I have a cheap set of golf clubs I bought second-hand years ago. About once or twice a year, someone convinces me to go golfing. I usually accept, then end up regretting the decision because I’m really terrible at it. It’s always the same routine when I golf: I start off totally up for the challenge. By the tenth hole, I’m swearing and even giving up entirely.

This is the summer I’m determined to improve my technique, though. On a bitterly cold but sunny day in April, a young friend who is a great golfer asked me to go with him to The Wilds, about 40 minutes outside the city. I went because I knew there’d be very few others around to watch me make an utter fool of myself. The guy who somehow convinced me to go is young enough to be my son, yet was showing more patience with this activity which is his passion than I could ever dream of mustering. I’d swing hard and fast, trying to murder the ball. With that kind of swing, I usually either missed the stupid ball entirely or hit it just hard enough to go into the woods never to be seen again.

My young friend was saying nothing through my first several swings. He was just watching, never laughing or ridiculing, and kept saying, “No worries. Just try again.” So I did. And I still sucked. By the second hole, he started very quietly saying things like, “Nice and easy now. Not so hard and follow through.” So I eased up on my swing until the last instant and still tried to hit the ball as hard as I could. Then he’d say more specific things like, “Back up a little bit. Move your left foot that way”… and the like. So I started paying attention, since I had nothing to lose other than my sanity at that point. Lo and behold, I started hitting the ball. My aim was terrible, but I started to consistently hit the ball and was sending it greater distances. All because I started to relax physically and focus my attention.

At the time of that golf lesson, I was close to ready to throw in the towel on my recital and CD plans. It turned out that memorizing my piano music was far, far more challenging than I expected. Something to do with age and more distance between now and when I was a student who was required to memorize and perform every week. Since then, I’ve been applying those fundamental golf lessons to my rehearsals.
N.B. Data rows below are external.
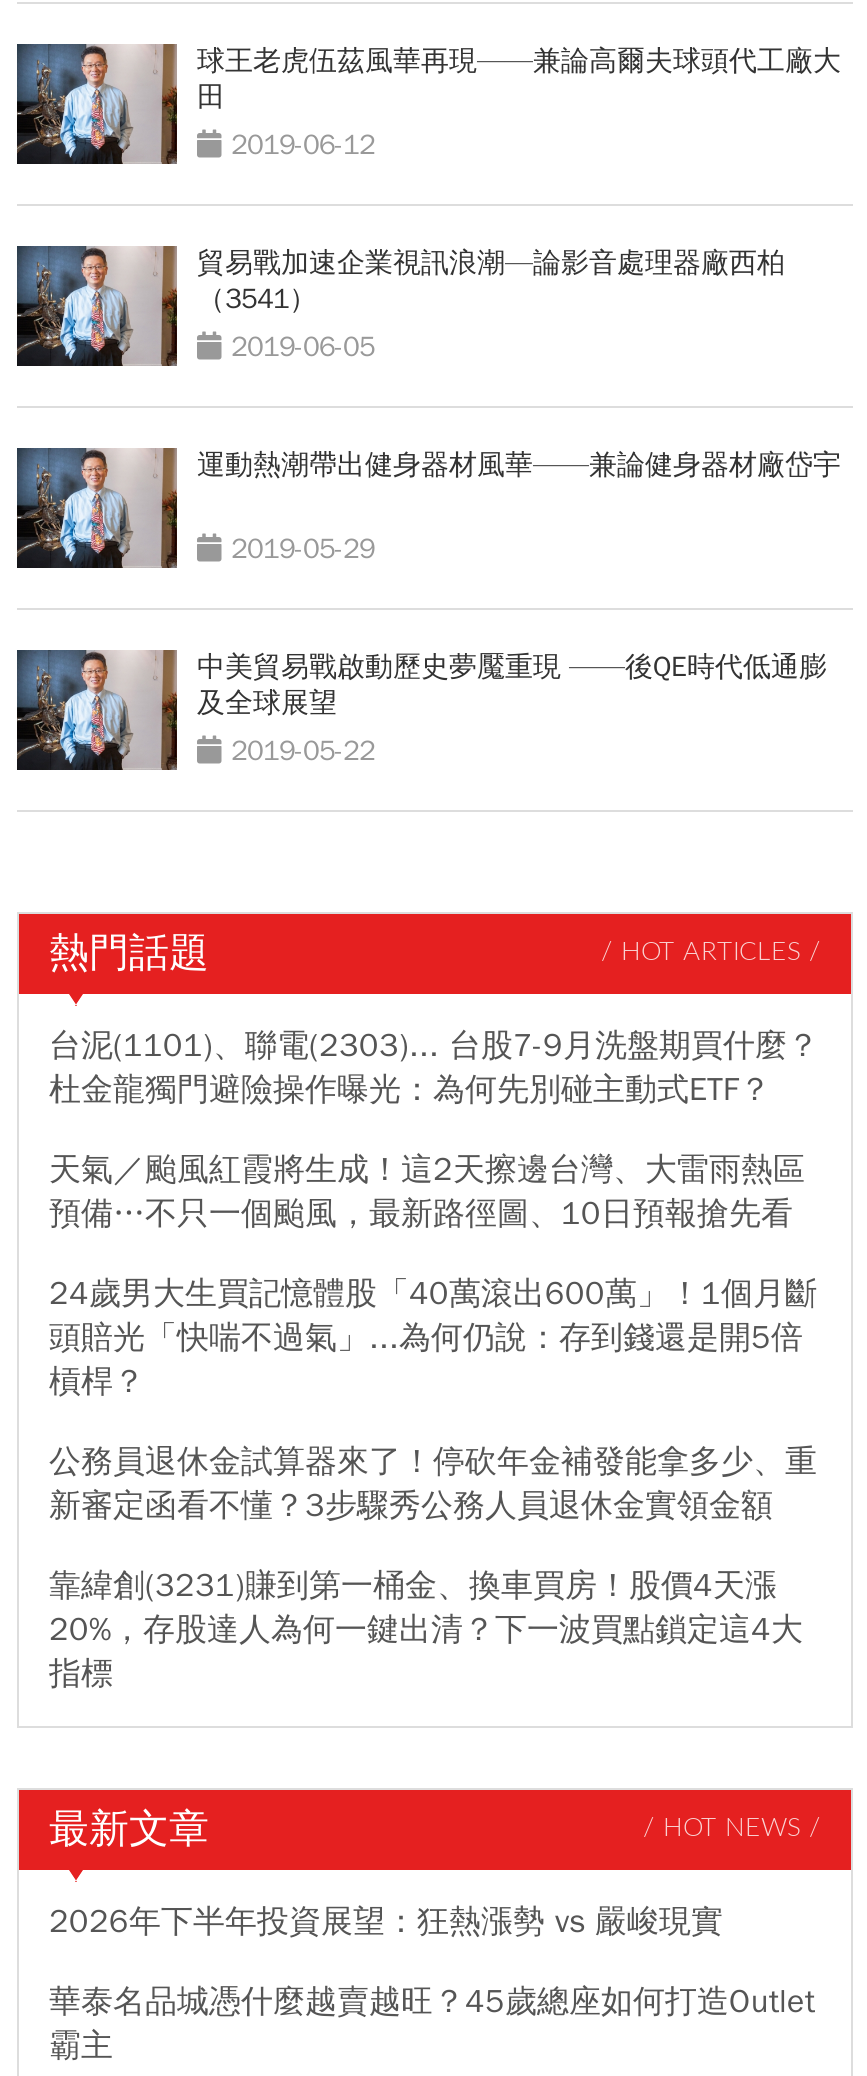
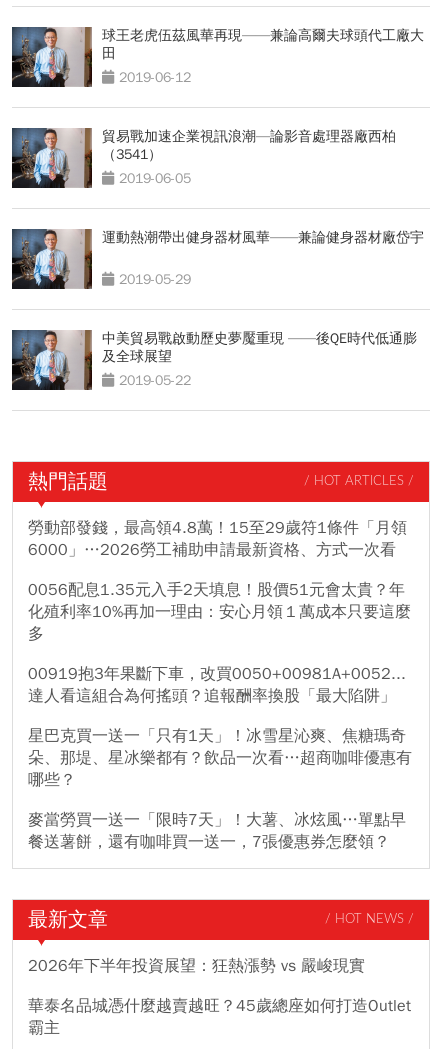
- 台泥(1101)、聯電(2303)... 台股7-9月洗盤期買什麼？
- 杜金龍獨門避險操作曝光：為何先別碰主動式ETF？
+ 勞動部發錢，最高領4.8萬！15至29歲符1條件「月領
+ 6000」…2026勞工補助申請最新資格、方式一次看

- 天氣／颱風紅霞將生成！這2天擦邊台灣、大雷雨熱區
- 預備…不只一個颱風，最新路徑圖、10日預報搶先看
+ 0056配息1.35元入手2天填息！股價51元會太貴？年
+ 化殖利率10%再加一理由：安心月領１萬成本只要這麼
+ 多

- 24歲男大生買記憶體股「40萬滾出600萬」！1個月斷
- 頭賠光「快喘不過氣」...為何仍說：存到錢還是開5倍
- 槓桿？
+ 00919抱3年果斷下車，改買0050+00981A+0052...
+ 達人看這組合為何搖頭？追報酬率換股「最大陷阱」

- 公務員退休金試算器來了！停砍年金補發能拿多少、重
- 新審定函看不懂？3步驟秀公務人員退休金實領金額
+ 星巴克買一送一「只有1天」！冰雪星沁爽、焦糖瑪奇
+ 朵、那堤、星冰樂都有？飲品一次看…超商咖啡優惠有
+ 哪些？

- 靠緯創(3231)賺到第一桶金、換車買房！股價4天漲
- 20%，存股達人為何一鍵出清？下一波買點鎖定這4大
- 指標
+ 麥當勞買一送一「限時7天」！大薯、冰炫風…單點早
+ 餐送薯餅，還有咖啡買一送一，7張優惠券怎麼領？
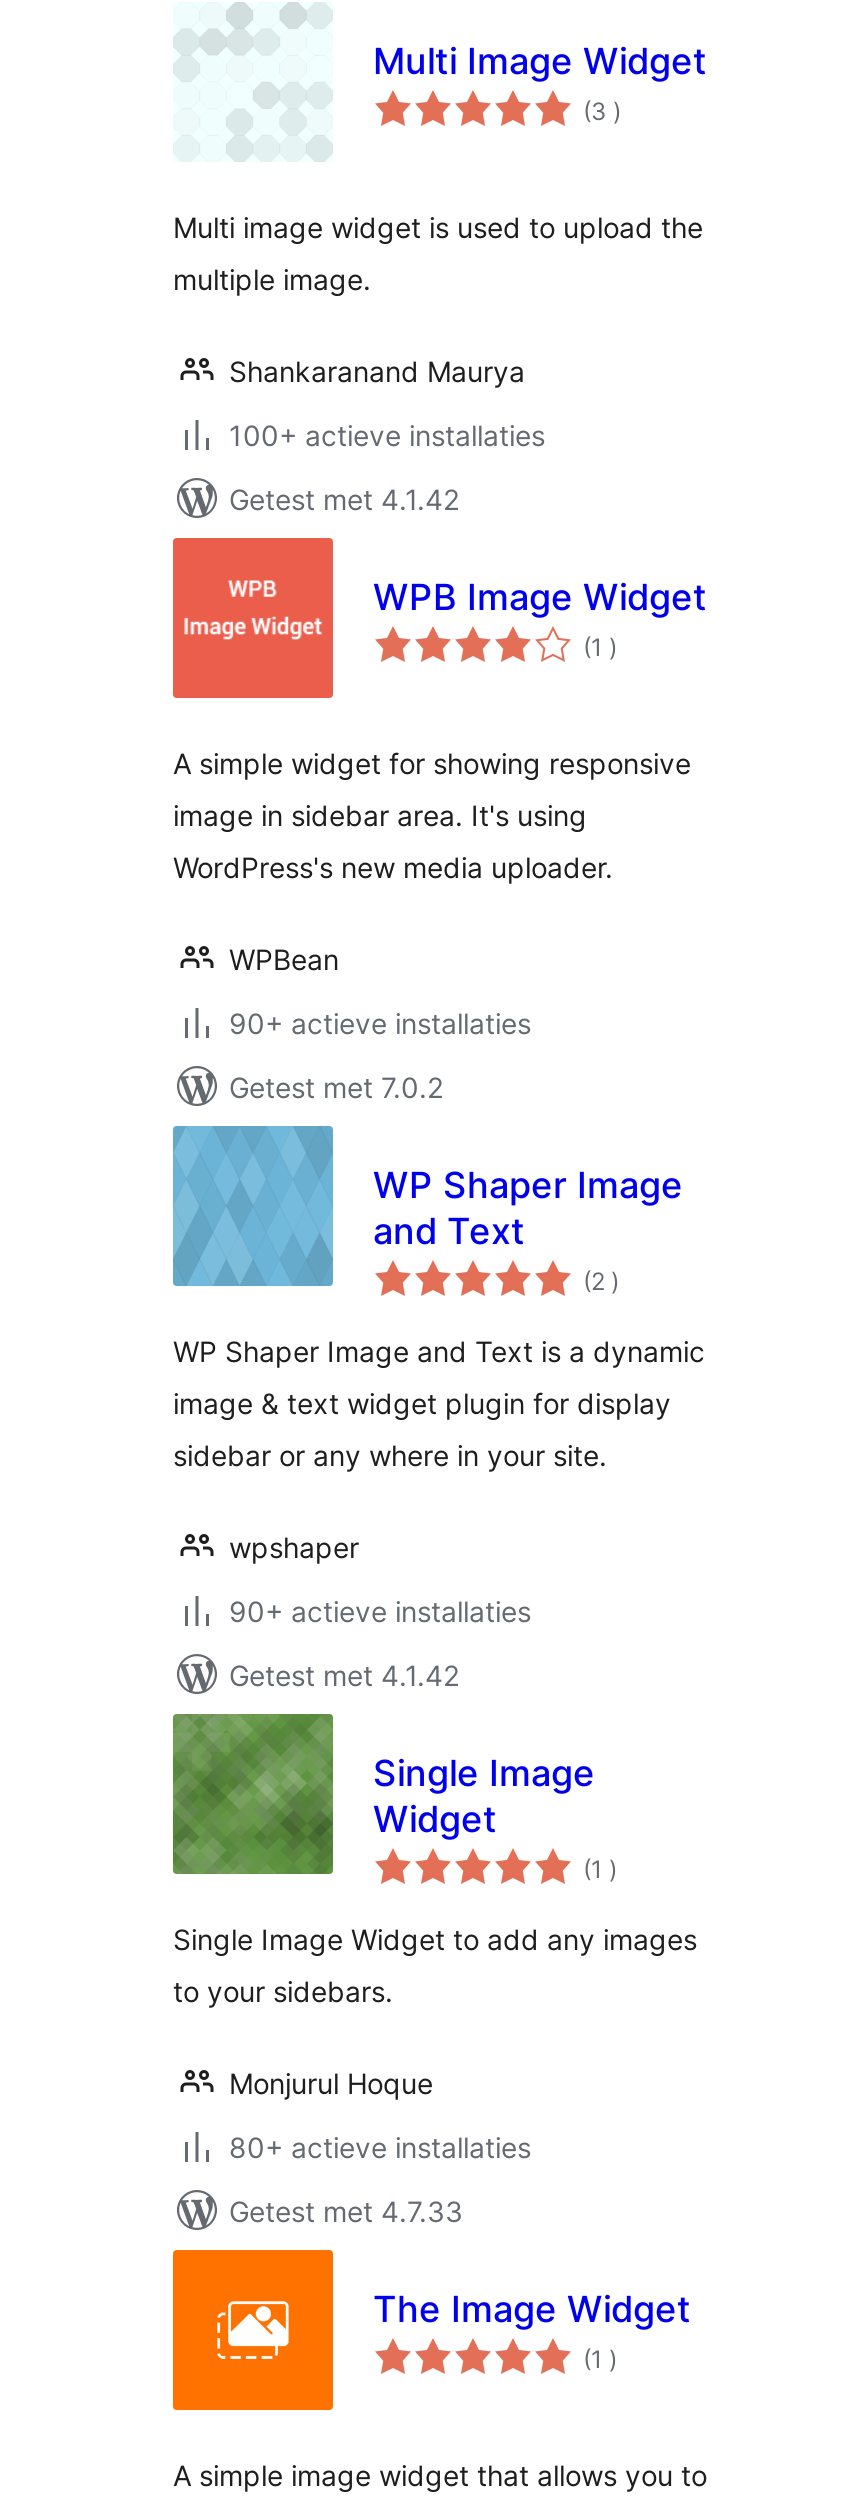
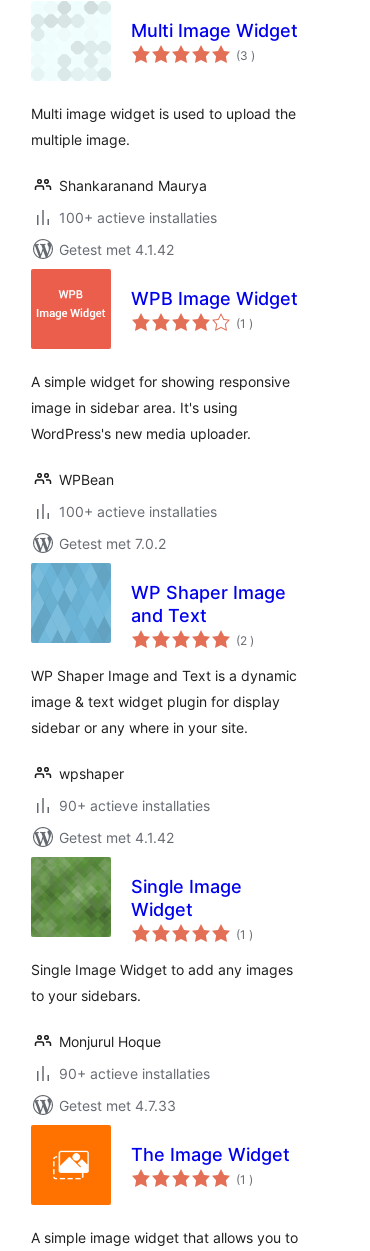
- 90+ actieve installaties
+ 100+ actieve installaties

- 80+ actieve installaties
+ 90+ actieve installaties
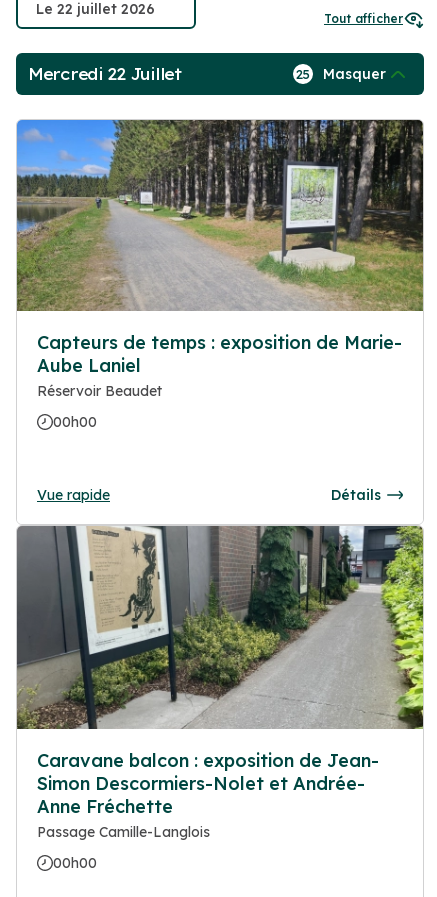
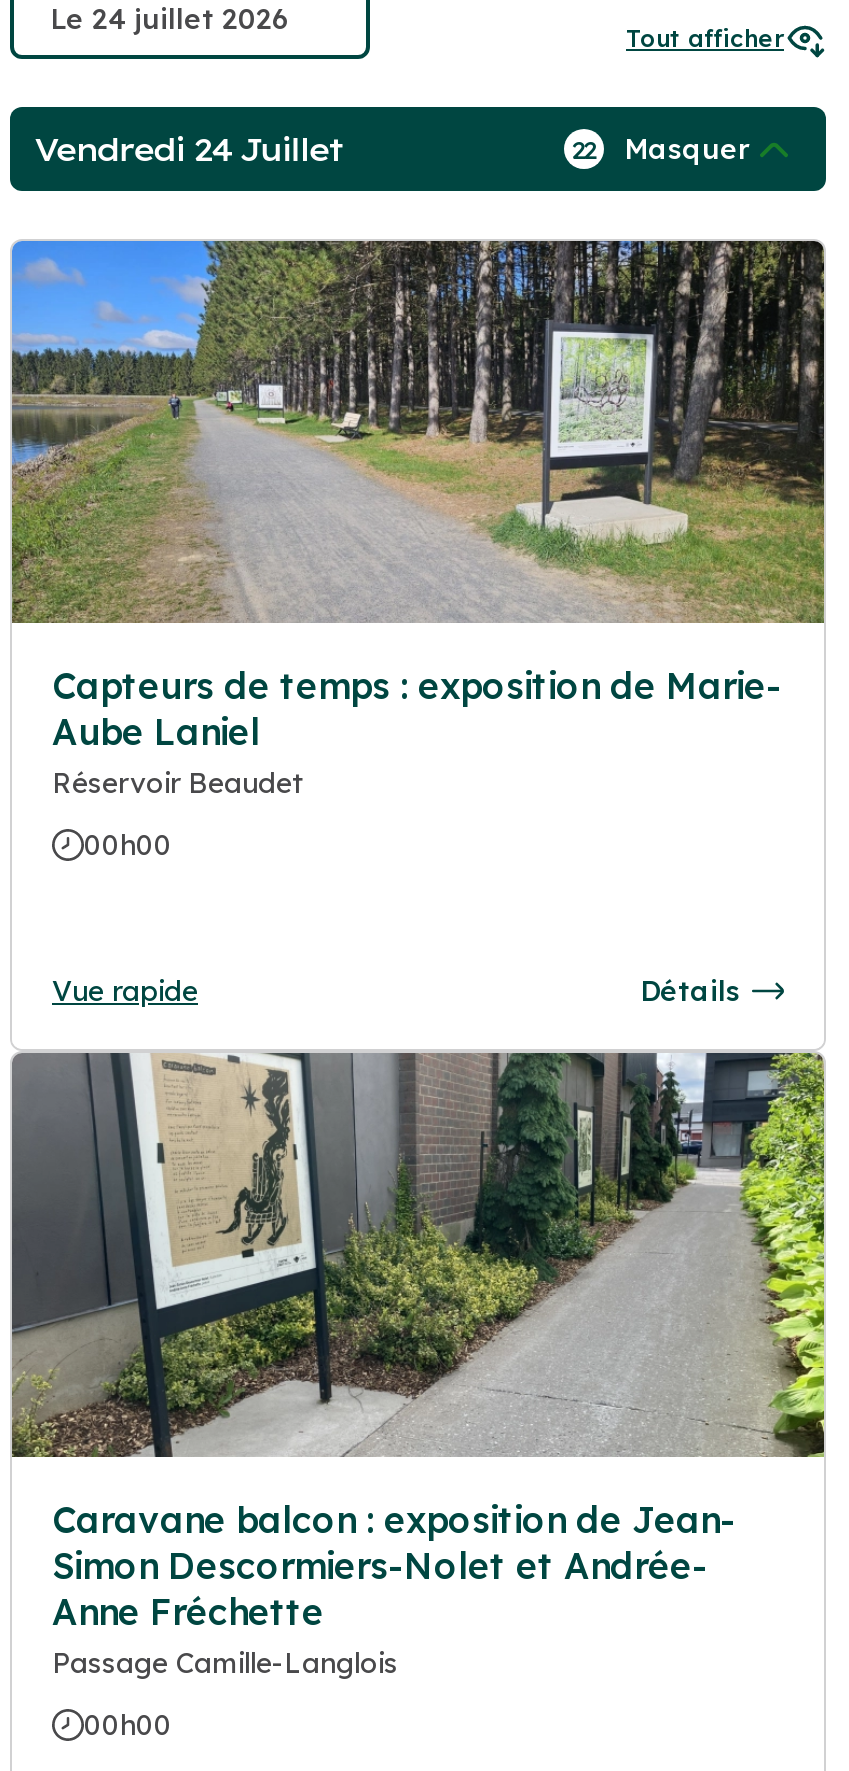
- Mercredi 22 Juillet
+ Vendredi 24 Juillet

- 25 Masquer
+ 22 Masquer
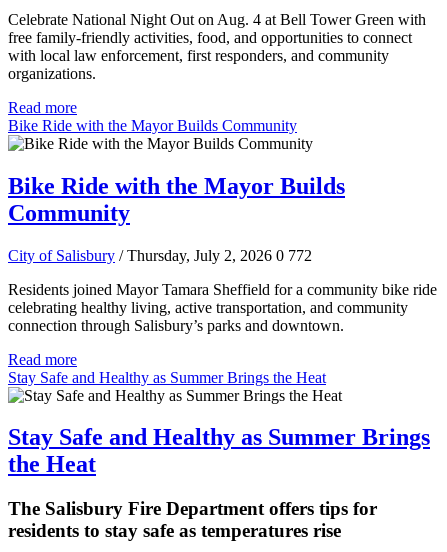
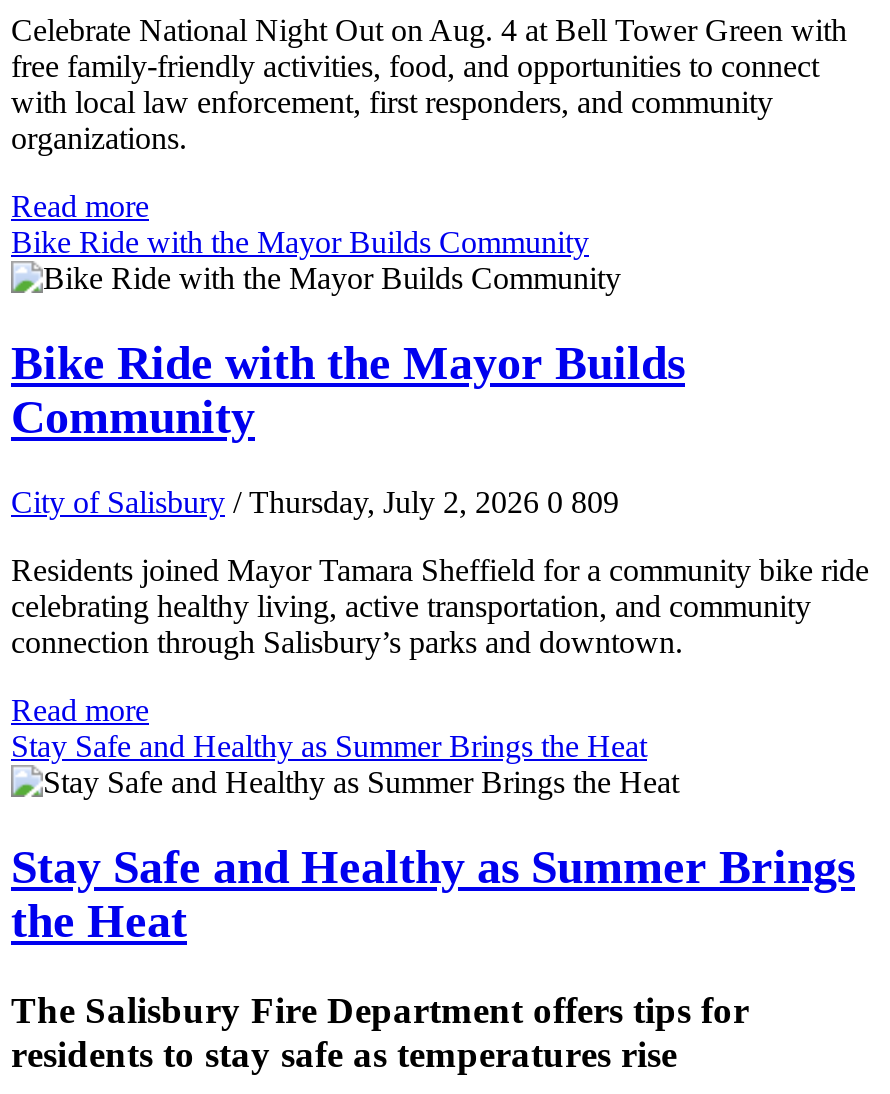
- City of Salisbury / Thursday, July 2, 2026 0 772
+ City of Salisbury / Thursday, July 2, 2026 0 809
Of the four composers whose works I’ll be performing, I find Chopin the most difficult to perform and memorize. Today, I played all four Chopin pieces from memory for the first time with only a few minor slips. Starting tomorrow: Mozart and Beethoven. It’s all starting to finally happen for me now. Until a couple of months ago, I was simply working way too hard. I don’t mean in terms of time… because this program is requiring all of the time I can find. I mean in terms of attitude. I was rushing and needlessly putting all sorts of pressure on myself. I was rushing, getting frustrated and being counterproductive. Now I’m taking time before playing, thinking ahead, then starting. I’ve made several mental and physical adjustments. All subtle, but just enough to make some big differences. Most importantly, I’m not playing to try and blow anyone’s mind. I’m playing at my own comfortable pace.

I hope it’s comfortable for you too. I’m planning my first solo performance in more than three years for early-Fall this year, to be deliberately set in a very small venue for a select audience. Then through Fall and Winter I’ll be recording the same music for a new CD to be released early 2012 in a much larger concert.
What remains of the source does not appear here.